En outre, et à supposer même que des négociations étaient en cours et bien avancées s’agissant de la vente de la maison indivise sise à [Localité 11], il n’en demeure pas moins que ce bien n’est pas le seul bien immobilier à l’actif de la succession et qu’en toutes hypothèses des désaccords existent de manière plus globale entre la fratrie sur le règlement de la succession de leur mère.
Force est, dès lors, de constater que les démarches entreprises par le demandeur n’ont pas permis de trouver une solution amiable au litige, seule exigence édictée par les dispositions précitées.
En conséquence, la demande en partage est conforme aux dispositions de l’article 1360 du Code de procédure civile et doit être déclarée recevable.
Sur les dépens,
Aux termes de l’article 696 du code de procédure civile, la partie perdante est condamnée aux dépens, à moins que le juge, par décision motivée, n’en mette la totalité ou une fraction à la charge d’une autre partie.
En l’espèce, Madame [T] [Y] sera condamnée aux dépens de la procédure d’incident.
Sur l’article 700 du Code de procédure civile,
L’article 700 prévoit que la partie condamnée aux dépens ou qui perd son procès peut être condamnée à payer à l’autre partie au paiement d’une somme destinée à compenser les frais exposés pour le procès et non compris dans les dépens.
Dans ce cadre, le juge tient compte de l’équité ou de la situation économique des parties.
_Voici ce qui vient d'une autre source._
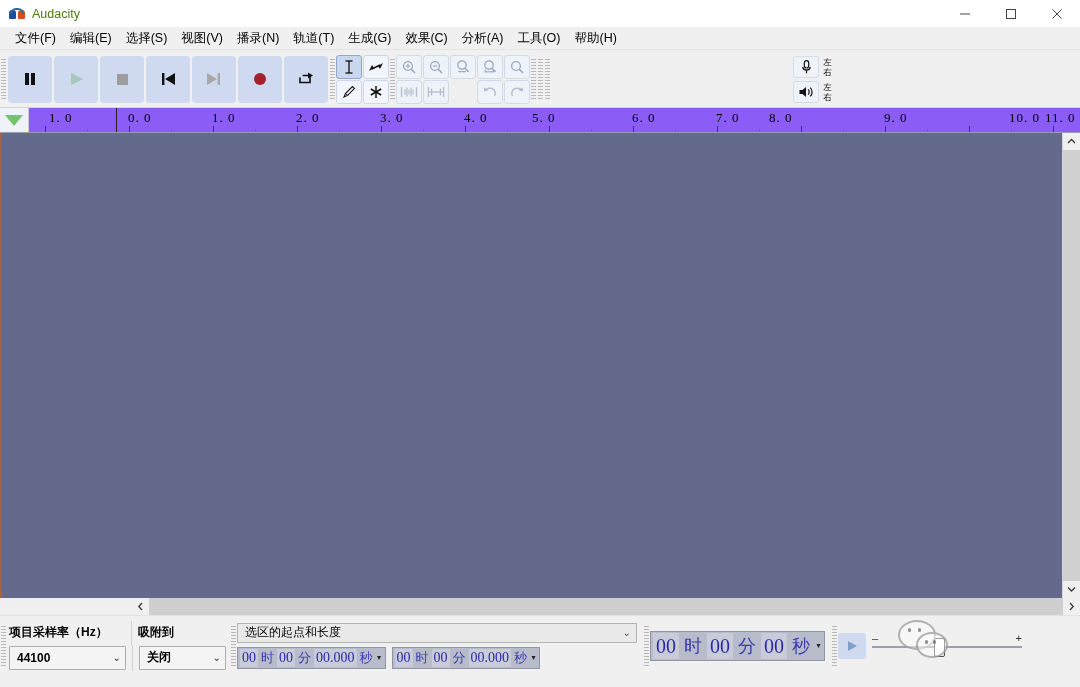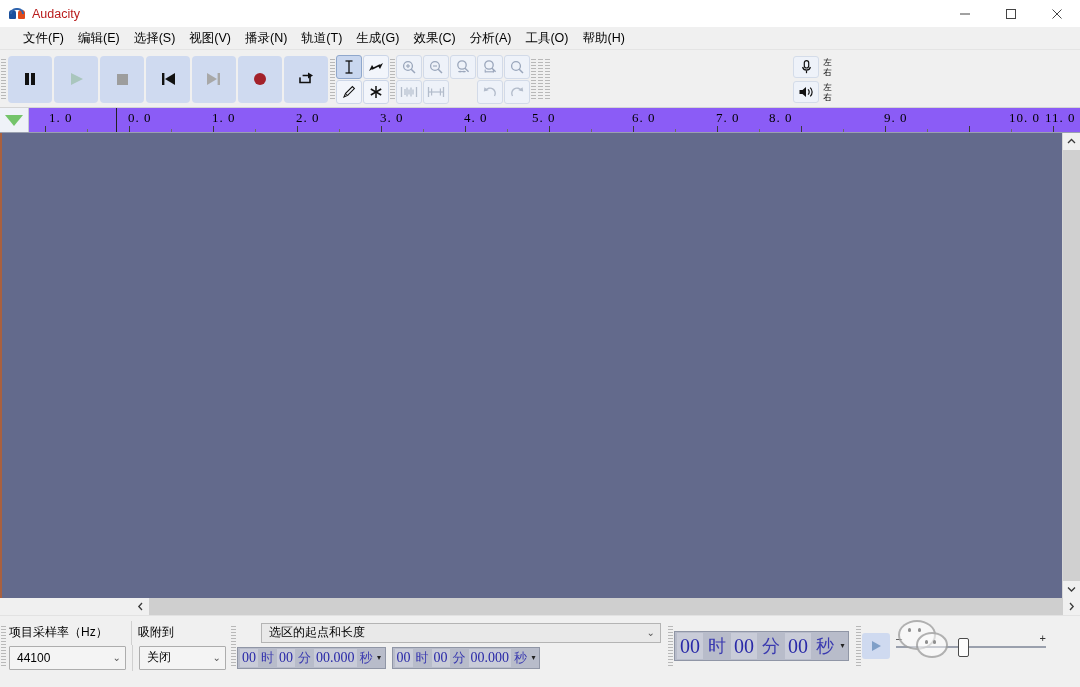"Audacity" .title-text { color: #b91c1c -> #4d7c0f }
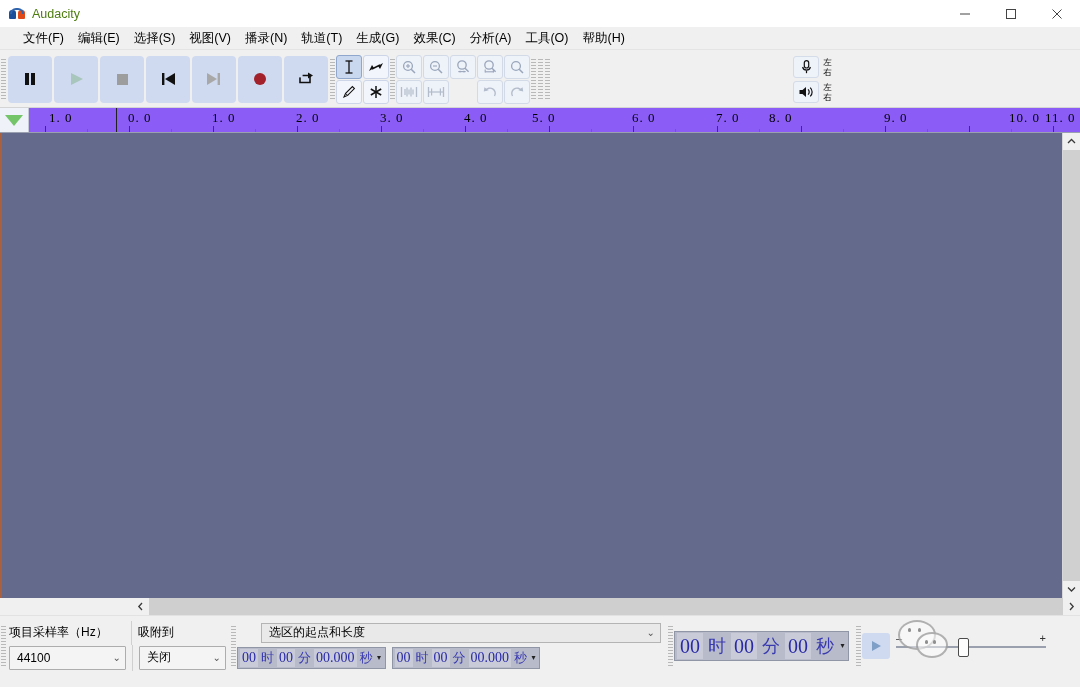"文件(F)" .menubar { padding-left: 16px -> 8px }
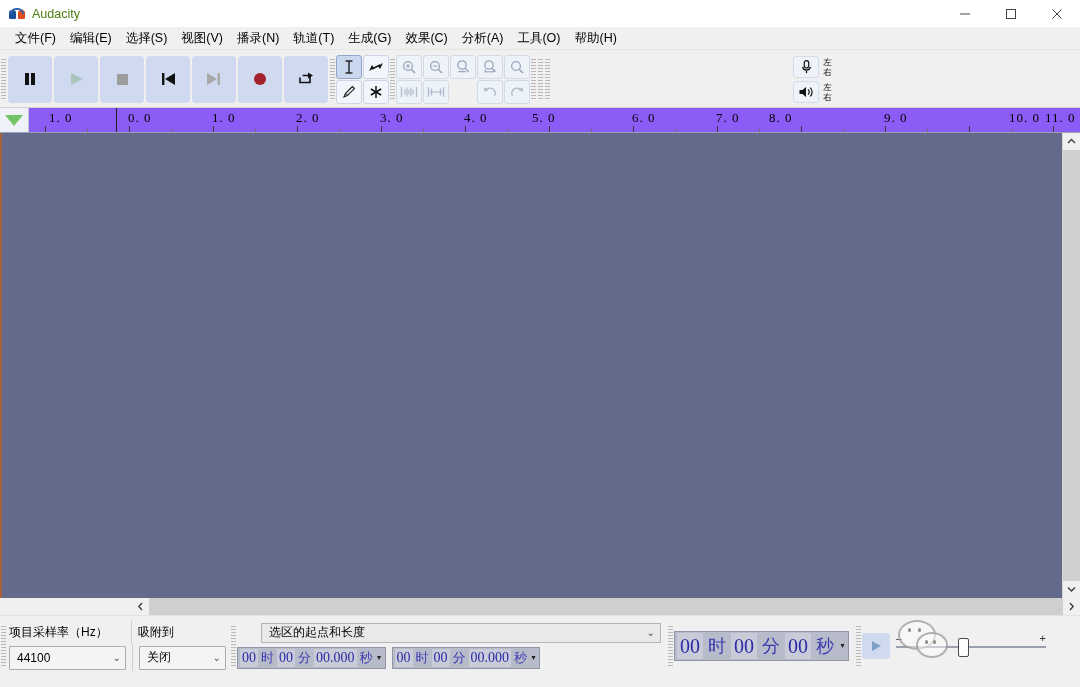"项目采样率（Hz）" div.bbar { font-weight: none -> bold }
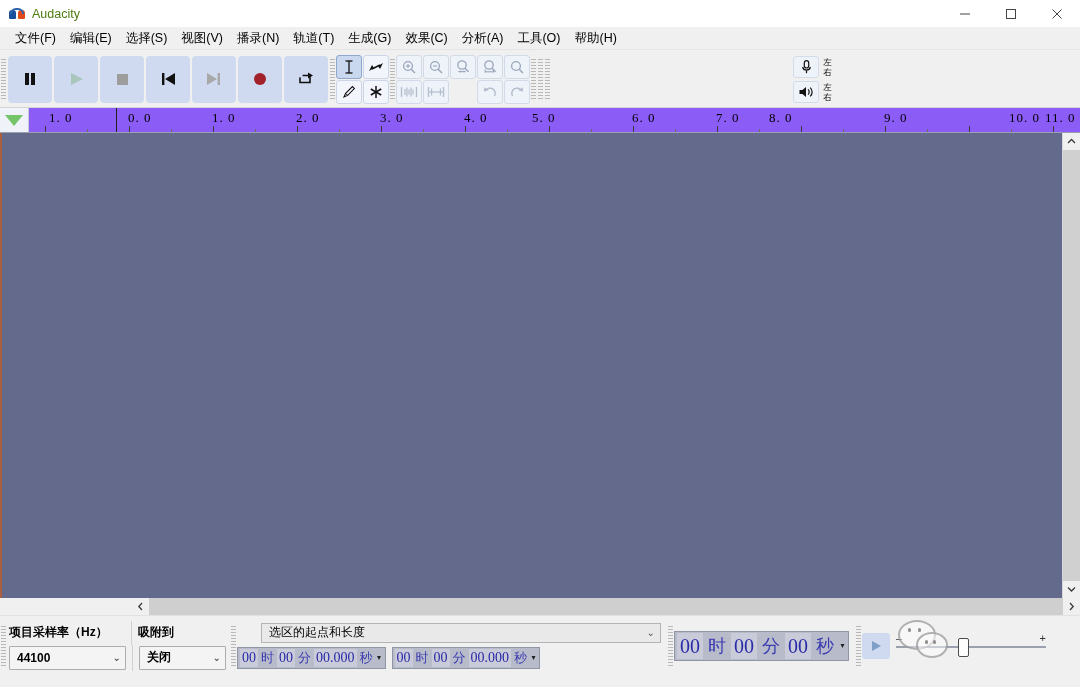"选区的起点和长度" .selhdr { margin-left: 24px -> none }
En l’espèce, Madame [T] [Y], condamnée aux dépens, devra verser à Monsieur [F] [Y] une somme qu’il est équitable de fixer à 850 euros.
PAR CES MOTIFS,
Le juge de la mise en état, statuant publiquement, par ordonnance réputée contradictoire, susceptible d’appel dans les conditions de l’article 795 du Code de procédure civile,
REJETTE la fin de non-recevoir soulevée par Madame [T] [Y] ;
DECLARE recevable l’action en partage judiciaire introduite par Monsieur [F] [Y] à l’encontre de Madame [T] [Y] et Monsieur [F] [Y] ;
CONDAMNE Madame [T] [Y] aux dépens de l’incident ;
CONDAMNE Madame [T] [Y] à payer à Monsieur [F] [Y] la somme de 850 euros en application des dispositions de l’article 700 du code de procédure civile ;
ORDONNE le renvoi de l’affaire à l’audience de mise en état dématérialisée en date du 10 juillet 2025 à 10 heures.